▸ **WHAT THE TASK REQUIRES**
In the lines below, look for "shipping". Copy each line where it appears.

-*-*-

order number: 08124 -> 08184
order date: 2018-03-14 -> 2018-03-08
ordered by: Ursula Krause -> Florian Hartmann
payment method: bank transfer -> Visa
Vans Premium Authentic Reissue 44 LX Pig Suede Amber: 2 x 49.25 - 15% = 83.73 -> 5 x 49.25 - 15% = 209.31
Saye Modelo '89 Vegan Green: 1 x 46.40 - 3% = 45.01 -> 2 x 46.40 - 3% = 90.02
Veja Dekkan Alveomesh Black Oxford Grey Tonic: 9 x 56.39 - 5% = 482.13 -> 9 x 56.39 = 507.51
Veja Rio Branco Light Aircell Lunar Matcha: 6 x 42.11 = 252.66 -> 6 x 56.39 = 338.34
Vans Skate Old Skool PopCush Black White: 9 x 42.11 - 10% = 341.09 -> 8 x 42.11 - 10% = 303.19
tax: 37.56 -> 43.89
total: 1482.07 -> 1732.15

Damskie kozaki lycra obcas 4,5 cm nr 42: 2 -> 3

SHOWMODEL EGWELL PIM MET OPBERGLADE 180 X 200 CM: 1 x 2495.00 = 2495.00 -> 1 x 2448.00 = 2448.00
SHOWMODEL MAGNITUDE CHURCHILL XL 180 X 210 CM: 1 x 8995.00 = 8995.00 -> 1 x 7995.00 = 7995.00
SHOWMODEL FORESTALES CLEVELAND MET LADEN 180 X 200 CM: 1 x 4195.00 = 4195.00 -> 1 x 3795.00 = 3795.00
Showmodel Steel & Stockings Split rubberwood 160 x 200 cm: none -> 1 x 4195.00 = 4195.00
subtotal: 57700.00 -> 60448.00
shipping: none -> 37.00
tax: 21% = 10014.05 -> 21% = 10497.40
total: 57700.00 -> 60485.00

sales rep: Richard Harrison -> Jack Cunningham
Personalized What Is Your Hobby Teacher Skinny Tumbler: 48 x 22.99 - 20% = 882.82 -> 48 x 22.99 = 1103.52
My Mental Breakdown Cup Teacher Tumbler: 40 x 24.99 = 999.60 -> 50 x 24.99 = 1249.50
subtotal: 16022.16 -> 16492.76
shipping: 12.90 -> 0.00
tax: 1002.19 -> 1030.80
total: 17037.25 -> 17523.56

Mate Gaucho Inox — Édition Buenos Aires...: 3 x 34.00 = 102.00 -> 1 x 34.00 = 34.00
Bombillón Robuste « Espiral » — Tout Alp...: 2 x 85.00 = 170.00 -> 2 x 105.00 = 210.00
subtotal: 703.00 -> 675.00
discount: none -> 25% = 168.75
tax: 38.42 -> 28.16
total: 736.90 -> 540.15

-*-*-

▸ **RESULT FOR THIS TASK**
shipping: none -> 37.00
shipping: 12.90 -> 0.00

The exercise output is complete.